**What you should do:**
Give back an exact copy of the lines in the records below, from the line that has "Tasks and dates" through the line that has "- Identify current versions vs latest stable", and nothing besides.

**Extracted data:**
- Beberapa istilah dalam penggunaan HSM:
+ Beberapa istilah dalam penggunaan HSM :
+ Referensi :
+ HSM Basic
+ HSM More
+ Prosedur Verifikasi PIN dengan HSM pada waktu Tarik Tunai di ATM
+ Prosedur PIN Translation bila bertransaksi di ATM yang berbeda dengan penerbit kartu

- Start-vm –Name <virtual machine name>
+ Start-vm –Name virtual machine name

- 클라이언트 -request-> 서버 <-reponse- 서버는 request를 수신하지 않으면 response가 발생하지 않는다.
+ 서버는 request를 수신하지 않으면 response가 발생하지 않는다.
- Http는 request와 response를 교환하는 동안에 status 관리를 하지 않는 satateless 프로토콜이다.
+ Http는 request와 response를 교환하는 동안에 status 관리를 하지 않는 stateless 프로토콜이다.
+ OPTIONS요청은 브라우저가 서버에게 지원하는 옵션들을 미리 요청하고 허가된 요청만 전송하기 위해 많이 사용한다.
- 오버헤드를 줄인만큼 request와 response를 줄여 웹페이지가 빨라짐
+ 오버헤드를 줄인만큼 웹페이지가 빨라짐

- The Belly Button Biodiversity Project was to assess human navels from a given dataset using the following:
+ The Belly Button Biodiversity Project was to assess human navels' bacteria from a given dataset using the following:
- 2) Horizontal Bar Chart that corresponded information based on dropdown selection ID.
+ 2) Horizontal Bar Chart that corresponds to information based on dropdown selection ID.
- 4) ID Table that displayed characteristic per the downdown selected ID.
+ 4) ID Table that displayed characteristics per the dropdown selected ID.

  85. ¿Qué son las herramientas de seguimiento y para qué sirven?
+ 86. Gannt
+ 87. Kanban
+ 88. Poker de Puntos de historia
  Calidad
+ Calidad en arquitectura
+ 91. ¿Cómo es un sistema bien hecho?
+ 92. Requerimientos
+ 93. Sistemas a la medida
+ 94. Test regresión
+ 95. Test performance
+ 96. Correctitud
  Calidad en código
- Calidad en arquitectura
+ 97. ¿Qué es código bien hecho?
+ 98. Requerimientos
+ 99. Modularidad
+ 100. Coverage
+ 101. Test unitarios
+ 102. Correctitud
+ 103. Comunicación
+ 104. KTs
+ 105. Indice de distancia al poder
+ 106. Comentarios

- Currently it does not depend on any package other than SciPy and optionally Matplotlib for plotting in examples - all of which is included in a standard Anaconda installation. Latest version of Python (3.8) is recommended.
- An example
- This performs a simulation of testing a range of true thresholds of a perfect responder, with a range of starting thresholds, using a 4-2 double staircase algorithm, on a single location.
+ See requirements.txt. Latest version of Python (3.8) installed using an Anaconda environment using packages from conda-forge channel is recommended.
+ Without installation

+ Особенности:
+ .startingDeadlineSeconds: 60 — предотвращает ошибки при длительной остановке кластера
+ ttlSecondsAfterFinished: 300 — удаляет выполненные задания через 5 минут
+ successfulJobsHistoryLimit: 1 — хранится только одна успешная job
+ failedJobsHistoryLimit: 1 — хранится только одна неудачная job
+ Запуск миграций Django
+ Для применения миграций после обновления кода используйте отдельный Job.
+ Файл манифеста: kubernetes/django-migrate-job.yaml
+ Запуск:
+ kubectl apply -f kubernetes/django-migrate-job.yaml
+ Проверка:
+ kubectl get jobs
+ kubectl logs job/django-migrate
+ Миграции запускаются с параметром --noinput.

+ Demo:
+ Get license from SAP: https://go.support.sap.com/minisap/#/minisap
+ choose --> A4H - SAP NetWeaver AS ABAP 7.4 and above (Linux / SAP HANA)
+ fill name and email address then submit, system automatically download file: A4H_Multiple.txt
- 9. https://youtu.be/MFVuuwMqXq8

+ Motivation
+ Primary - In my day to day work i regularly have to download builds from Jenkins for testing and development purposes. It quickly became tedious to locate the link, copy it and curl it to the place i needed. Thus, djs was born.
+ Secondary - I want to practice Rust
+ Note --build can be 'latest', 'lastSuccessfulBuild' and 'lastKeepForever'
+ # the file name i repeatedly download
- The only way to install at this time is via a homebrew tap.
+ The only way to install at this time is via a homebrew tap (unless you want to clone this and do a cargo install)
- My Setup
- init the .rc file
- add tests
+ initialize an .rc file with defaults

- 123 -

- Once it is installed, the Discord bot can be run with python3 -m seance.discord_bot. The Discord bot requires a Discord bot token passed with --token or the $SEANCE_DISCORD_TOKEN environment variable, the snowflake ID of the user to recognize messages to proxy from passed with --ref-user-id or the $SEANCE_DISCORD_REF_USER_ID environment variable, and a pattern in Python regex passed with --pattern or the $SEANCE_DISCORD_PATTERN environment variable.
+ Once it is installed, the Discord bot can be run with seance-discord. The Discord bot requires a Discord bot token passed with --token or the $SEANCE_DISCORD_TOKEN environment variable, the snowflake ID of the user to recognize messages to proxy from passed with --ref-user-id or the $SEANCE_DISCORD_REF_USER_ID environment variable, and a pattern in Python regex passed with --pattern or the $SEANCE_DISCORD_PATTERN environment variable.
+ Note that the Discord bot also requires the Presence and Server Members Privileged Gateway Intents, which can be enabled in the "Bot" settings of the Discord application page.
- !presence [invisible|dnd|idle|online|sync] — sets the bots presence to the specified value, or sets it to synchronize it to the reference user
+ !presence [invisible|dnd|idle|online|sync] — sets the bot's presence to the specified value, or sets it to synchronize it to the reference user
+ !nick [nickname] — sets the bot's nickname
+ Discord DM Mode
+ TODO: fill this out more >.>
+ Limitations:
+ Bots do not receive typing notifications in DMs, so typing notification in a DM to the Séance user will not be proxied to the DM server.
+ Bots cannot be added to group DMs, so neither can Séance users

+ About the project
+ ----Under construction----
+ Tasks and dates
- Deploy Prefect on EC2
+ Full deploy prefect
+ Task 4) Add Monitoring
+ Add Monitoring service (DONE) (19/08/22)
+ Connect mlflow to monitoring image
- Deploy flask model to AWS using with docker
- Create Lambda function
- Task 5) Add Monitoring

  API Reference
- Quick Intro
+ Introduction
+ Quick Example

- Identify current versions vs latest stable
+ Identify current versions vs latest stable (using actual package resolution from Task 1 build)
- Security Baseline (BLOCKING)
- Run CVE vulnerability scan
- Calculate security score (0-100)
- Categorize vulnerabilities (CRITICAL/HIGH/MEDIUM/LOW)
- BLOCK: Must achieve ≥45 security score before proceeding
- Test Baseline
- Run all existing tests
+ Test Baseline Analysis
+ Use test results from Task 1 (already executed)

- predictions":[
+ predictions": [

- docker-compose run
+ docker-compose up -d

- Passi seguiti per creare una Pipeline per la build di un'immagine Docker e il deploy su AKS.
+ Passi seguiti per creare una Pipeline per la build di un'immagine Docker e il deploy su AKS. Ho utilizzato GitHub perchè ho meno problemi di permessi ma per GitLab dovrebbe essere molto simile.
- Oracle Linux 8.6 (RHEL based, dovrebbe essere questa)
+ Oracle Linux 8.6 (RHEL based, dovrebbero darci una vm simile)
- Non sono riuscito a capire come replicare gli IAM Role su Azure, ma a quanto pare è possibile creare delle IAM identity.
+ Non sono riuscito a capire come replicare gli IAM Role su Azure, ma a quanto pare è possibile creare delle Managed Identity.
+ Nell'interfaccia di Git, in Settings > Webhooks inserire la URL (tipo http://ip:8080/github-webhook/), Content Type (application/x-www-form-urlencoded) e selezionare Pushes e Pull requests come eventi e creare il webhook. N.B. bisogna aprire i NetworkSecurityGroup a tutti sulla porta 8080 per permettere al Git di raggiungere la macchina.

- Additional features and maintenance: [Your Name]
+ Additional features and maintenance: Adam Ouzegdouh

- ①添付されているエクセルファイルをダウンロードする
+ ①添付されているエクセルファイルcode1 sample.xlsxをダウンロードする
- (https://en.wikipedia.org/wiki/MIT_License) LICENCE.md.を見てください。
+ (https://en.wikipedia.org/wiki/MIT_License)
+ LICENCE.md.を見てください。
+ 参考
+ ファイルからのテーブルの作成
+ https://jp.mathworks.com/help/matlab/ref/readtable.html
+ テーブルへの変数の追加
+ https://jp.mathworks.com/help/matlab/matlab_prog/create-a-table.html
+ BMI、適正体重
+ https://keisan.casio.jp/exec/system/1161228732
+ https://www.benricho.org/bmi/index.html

**Result for this task:**
+ Tasks and dates
- Deploy Prefect on EC2
+ Full deploy prefect
+ Task 4) Add Monitoring
+ Add Monitoring service (DONE) (19/08/22)
+ Connect mlflow to monitoring image
- Deploy flask model to AWS using with docker
- Create Lambda function
- Task 5) Add Monitoring

  API Reference
- Quick Intro
+ Introduction
+ Quick Example

- Identify current versions vs latest stable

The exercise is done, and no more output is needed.